▶ [Your objective] Reproduce exactly the line that includes "- This design specification outlines" and all lines after it, ending with the last line of the data.

Top of Dataset excerpts

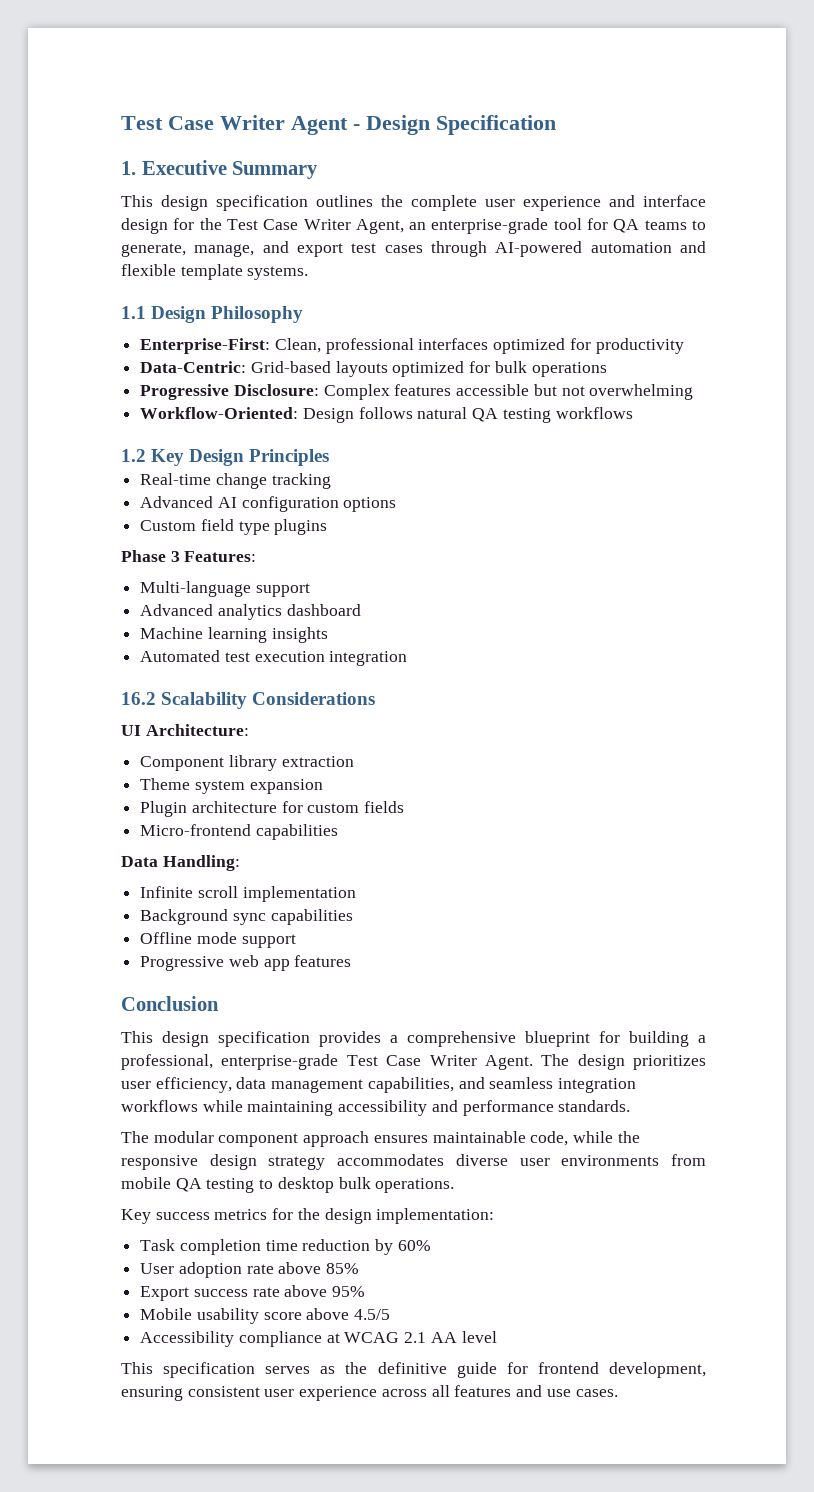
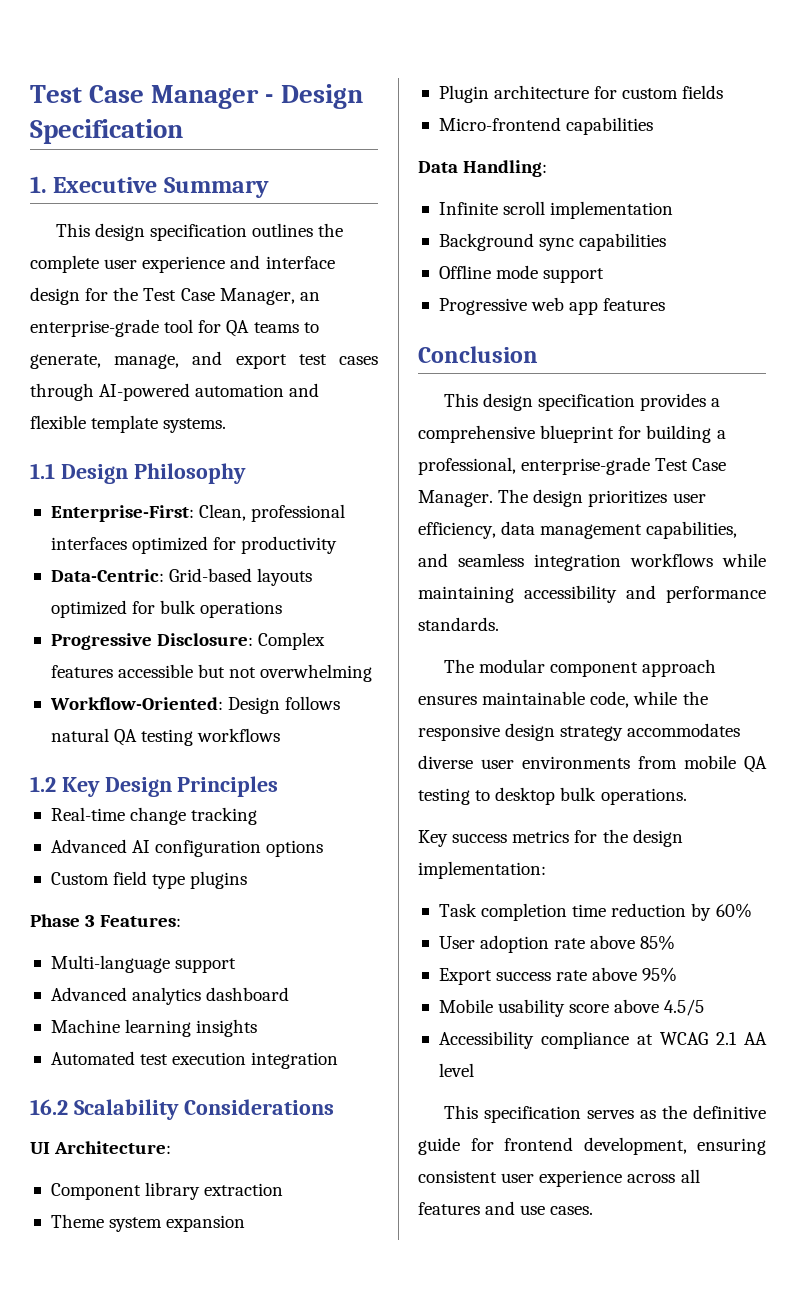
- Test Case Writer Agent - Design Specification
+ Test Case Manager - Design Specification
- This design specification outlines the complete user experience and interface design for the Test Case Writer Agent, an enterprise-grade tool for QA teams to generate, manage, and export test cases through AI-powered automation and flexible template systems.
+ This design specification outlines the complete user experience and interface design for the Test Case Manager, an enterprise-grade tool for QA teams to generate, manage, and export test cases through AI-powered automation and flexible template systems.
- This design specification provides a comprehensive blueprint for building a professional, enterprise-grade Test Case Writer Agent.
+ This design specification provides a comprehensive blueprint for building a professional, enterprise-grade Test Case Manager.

Bottom of Dataset excerpts

▶ [Answer to this task]
- This design specification outlines the complete user experience and interface design for the Test Case Writer Agent, an enterprise-grade tool for QA teams to generate, manage, and export test cases through AI-powered automation and flexible template systems.
+ This design specification outlines the complete user experience and interface design for the Test Case Manager, an enterprise-grade tool for QA teams to generate, manage, and export test cases through AI-powered automation and flexible template systems.
- This design specification provides a comprehensive blueprint for building a professional, enterprise-grade Test Case Writer Agent.
+ This design specification provides a comprehensive blueprint for building a professional, enterprise-grade Test Case Manager.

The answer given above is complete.